### AIM OF THE EXERCISE:
From the line with "border-radius:16px; padding:0 16px" to the line with "display:flex; align-items:center; gap:10px;", retype every line exactly, including those two, and leave out the rest of the data below.

(Web interface edit records)
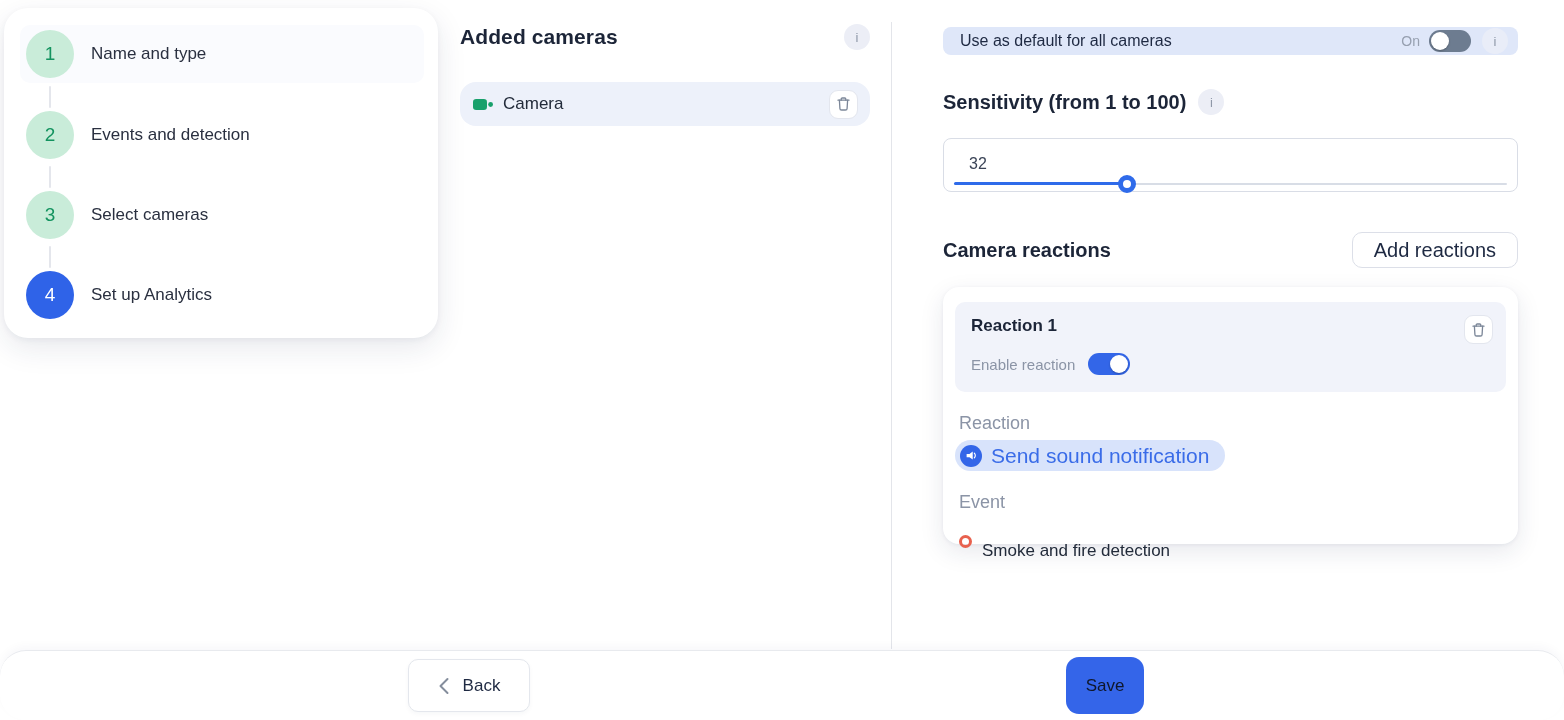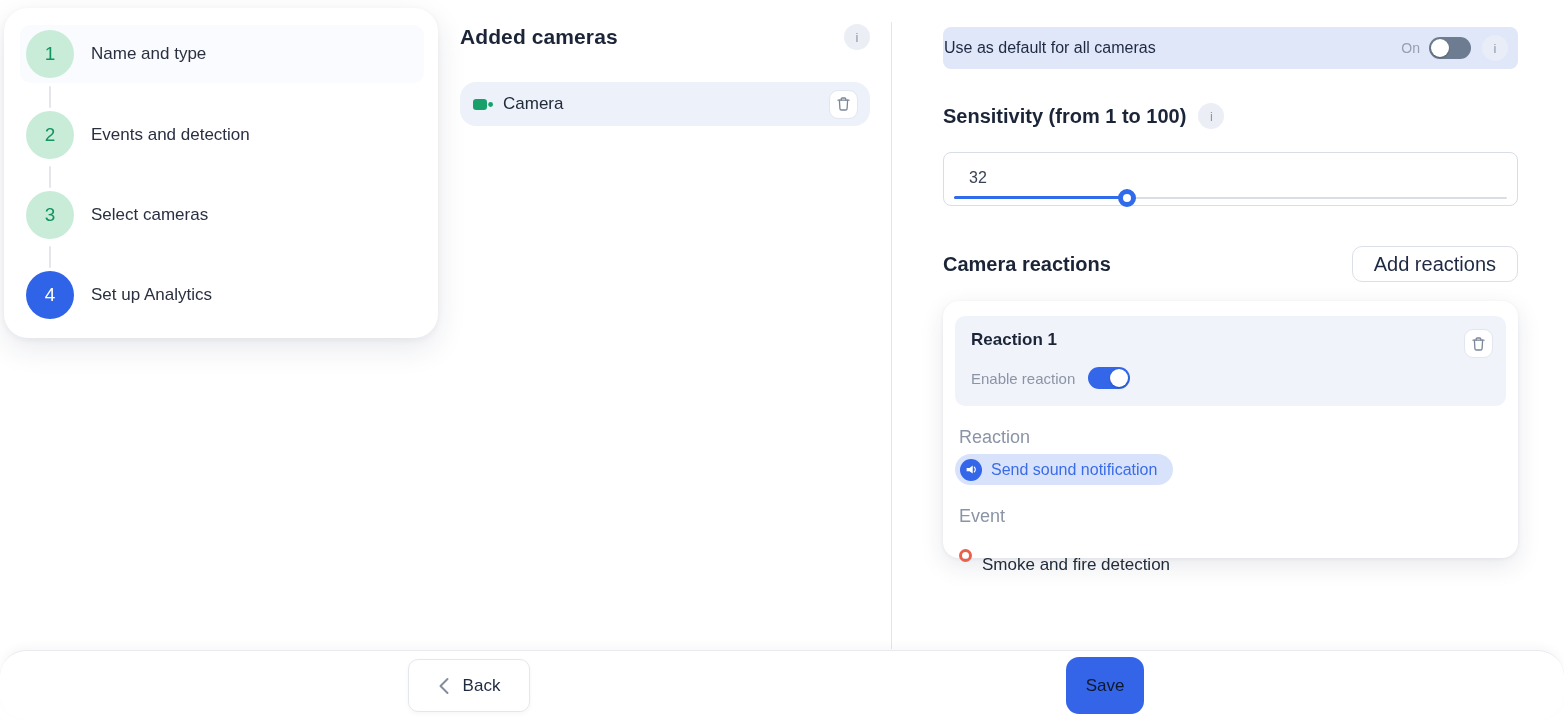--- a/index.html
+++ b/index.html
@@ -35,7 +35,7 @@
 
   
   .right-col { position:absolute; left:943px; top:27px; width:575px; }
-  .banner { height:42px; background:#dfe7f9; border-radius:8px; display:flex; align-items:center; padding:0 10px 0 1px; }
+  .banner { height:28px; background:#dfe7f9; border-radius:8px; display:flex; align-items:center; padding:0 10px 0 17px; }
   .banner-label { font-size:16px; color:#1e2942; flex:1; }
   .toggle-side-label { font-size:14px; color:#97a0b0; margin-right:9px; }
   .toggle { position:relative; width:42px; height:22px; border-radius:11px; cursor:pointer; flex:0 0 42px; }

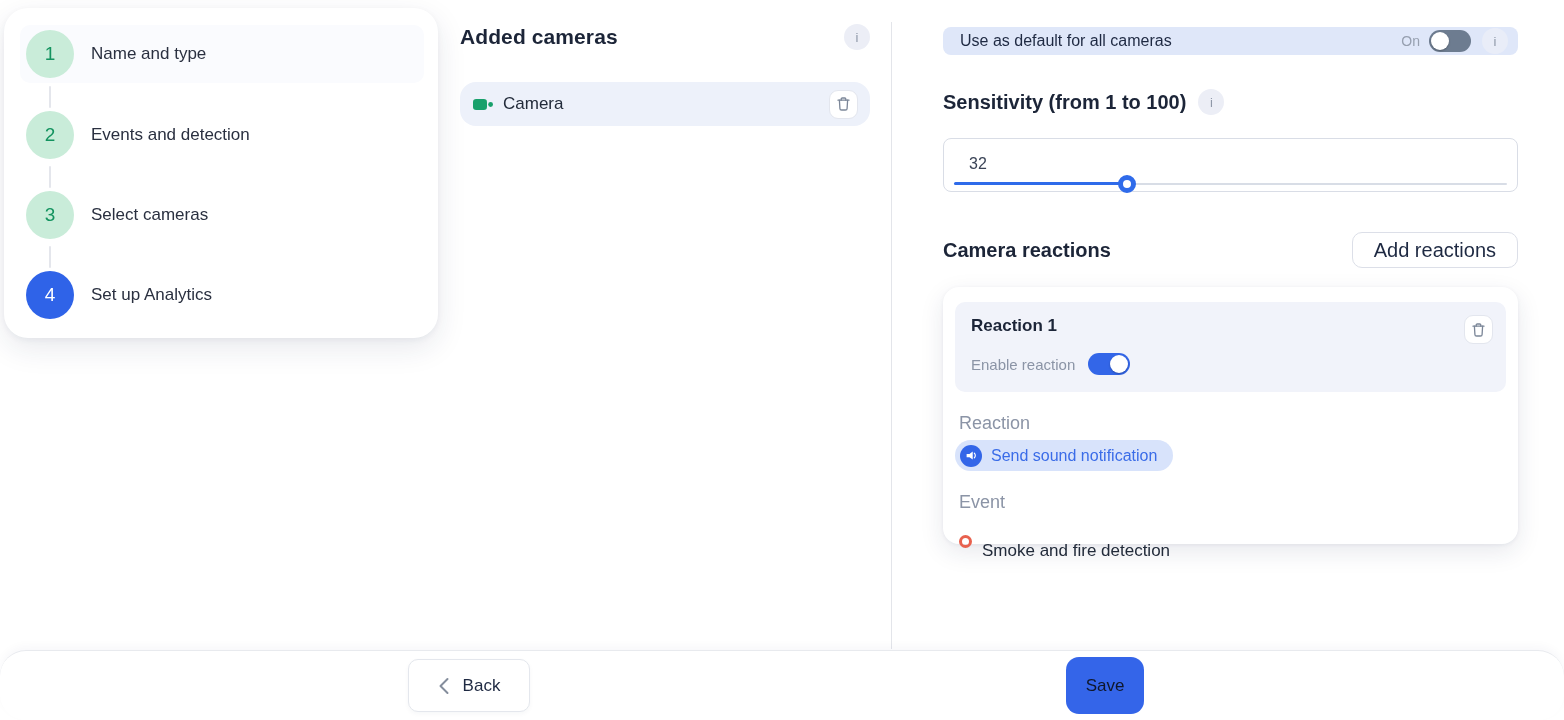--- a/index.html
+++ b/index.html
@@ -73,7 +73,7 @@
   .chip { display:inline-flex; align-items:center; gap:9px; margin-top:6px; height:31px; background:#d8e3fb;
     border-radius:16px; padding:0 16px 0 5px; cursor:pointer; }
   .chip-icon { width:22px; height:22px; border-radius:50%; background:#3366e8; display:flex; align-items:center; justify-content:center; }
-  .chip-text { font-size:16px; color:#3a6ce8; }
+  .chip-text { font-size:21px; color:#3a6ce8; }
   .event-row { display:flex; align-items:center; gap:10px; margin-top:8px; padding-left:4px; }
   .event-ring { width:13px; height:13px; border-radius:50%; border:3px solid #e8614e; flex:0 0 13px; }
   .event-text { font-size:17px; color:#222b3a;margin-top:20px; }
--
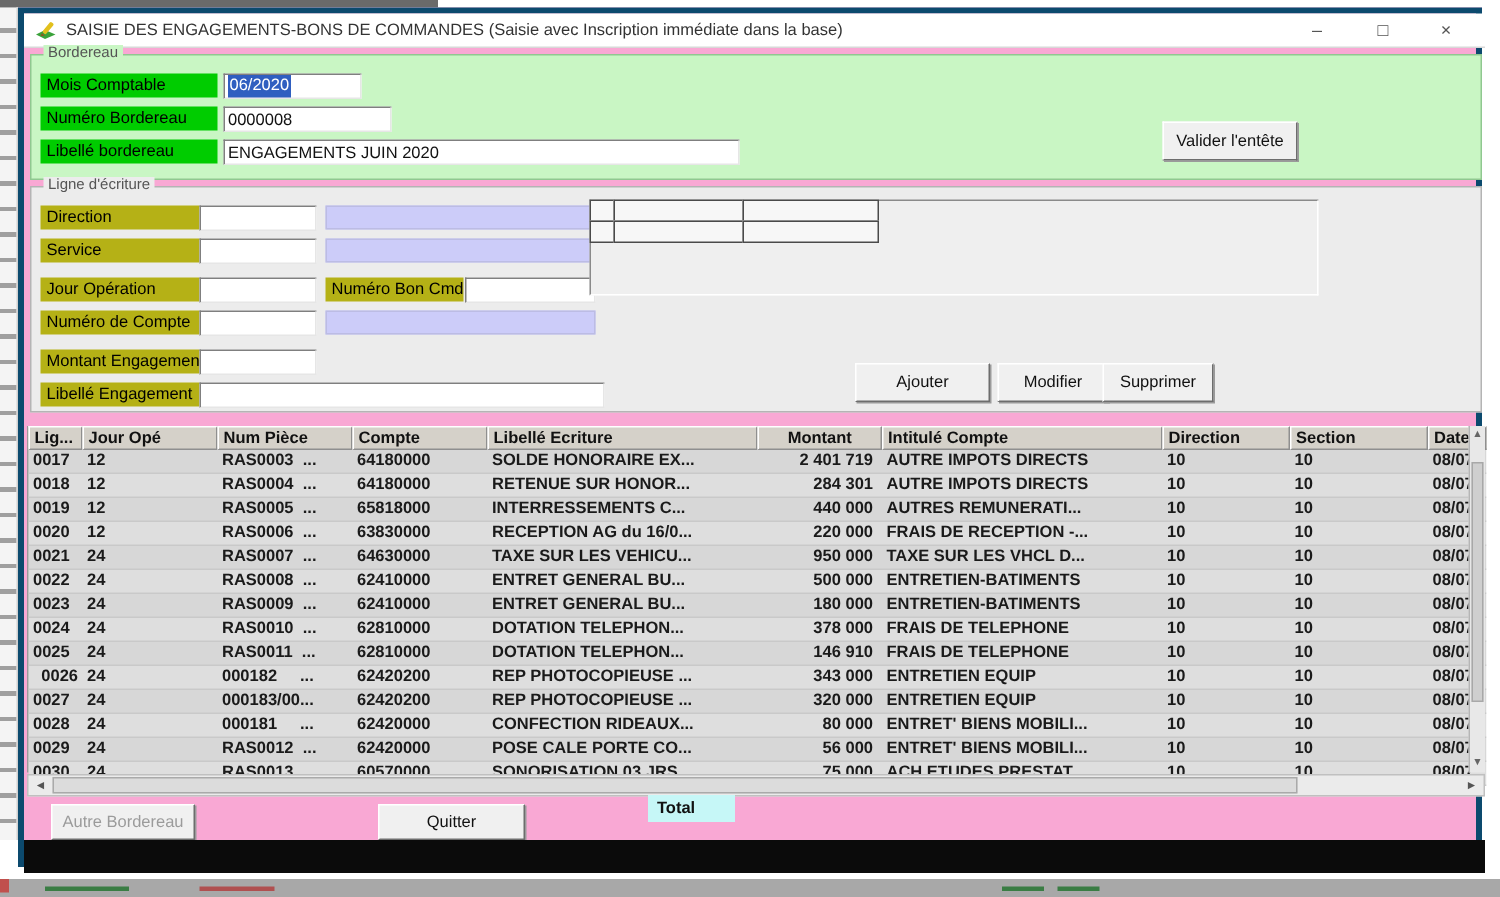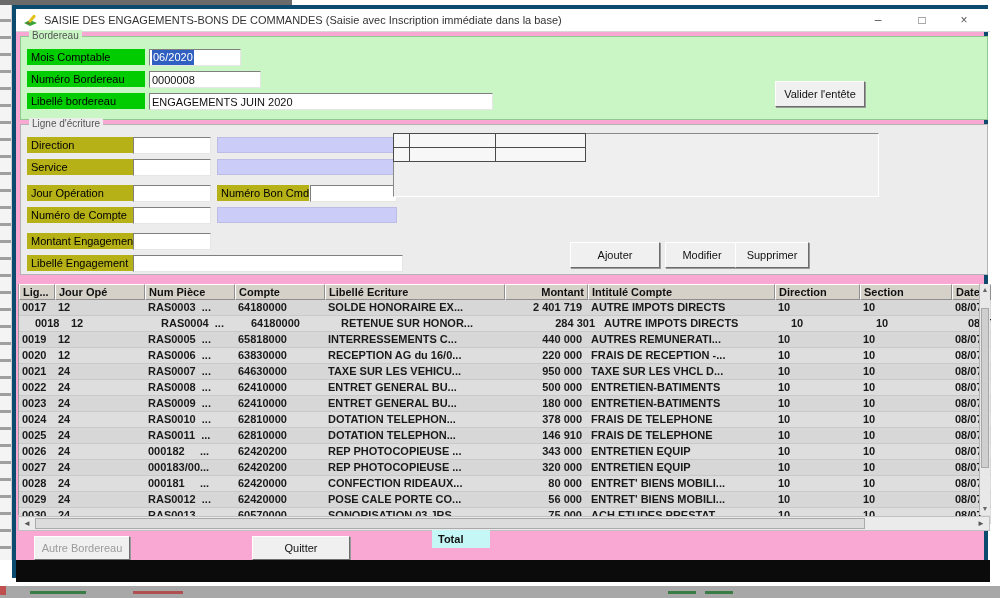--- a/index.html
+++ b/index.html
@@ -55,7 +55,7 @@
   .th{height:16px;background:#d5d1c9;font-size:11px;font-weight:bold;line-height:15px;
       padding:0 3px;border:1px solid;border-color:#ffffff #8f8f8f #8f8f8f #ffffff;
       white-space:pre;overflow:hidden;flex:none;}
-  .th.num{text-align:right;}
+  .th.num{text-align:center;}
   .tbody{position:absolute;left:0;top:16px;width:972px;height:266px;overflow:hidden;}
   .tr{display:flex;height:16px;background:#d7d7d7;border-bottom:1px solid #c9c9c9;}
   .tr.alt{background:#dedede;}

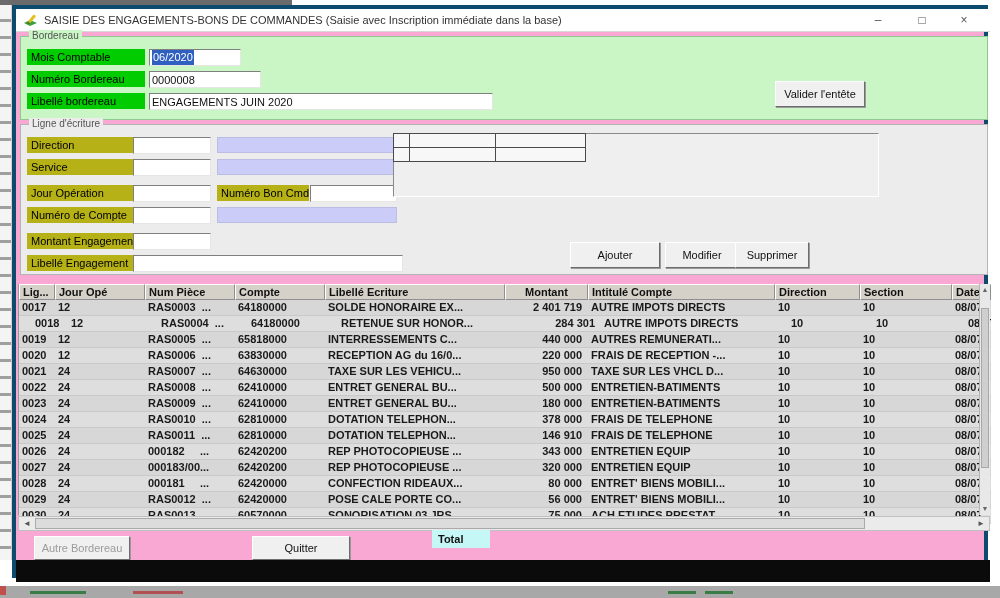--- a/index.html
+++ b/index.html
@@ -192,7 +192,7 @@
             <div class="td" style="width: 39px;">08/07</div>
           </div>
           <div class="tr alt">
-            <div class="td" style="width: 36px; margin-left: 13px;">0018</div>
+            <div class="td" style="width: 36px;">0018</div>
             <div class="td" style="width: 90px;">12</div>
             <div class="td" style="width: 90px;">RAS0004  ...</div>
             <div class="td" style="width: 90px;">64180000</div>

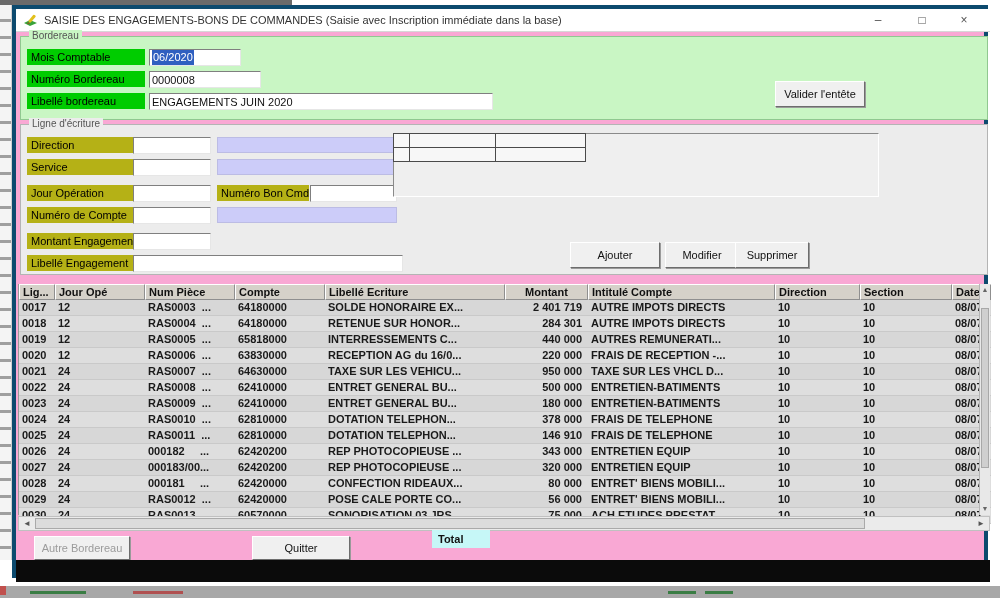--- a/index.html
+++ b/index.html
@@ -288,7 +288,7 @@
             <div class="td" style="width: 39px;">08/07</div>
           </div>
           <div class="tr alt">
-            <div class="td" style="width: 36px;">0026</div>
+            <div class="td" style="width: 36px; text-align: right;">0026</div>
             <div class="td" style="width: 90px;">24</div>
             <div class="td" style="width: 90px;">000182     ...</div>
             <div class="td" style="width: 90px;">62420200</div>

### SOLUTION TO THIS PROBLEM:
     border-radius:16px; padding:0 16px 0 5px; cursor:pointer; }
   .chip-icon { width:22px; height:22px; border-radius:50%; background:#3366e8; display:flex; align-items:center; justify-content:center; }
-  .chip-text { font-size:16px; color:#3a6ce8; }
+  .chip-text { font-size:21px; color:#3a6ce8; }
   .event-row { display:flex; align-items:center; gap:10px; margin-top:8px; padding-left:4px; }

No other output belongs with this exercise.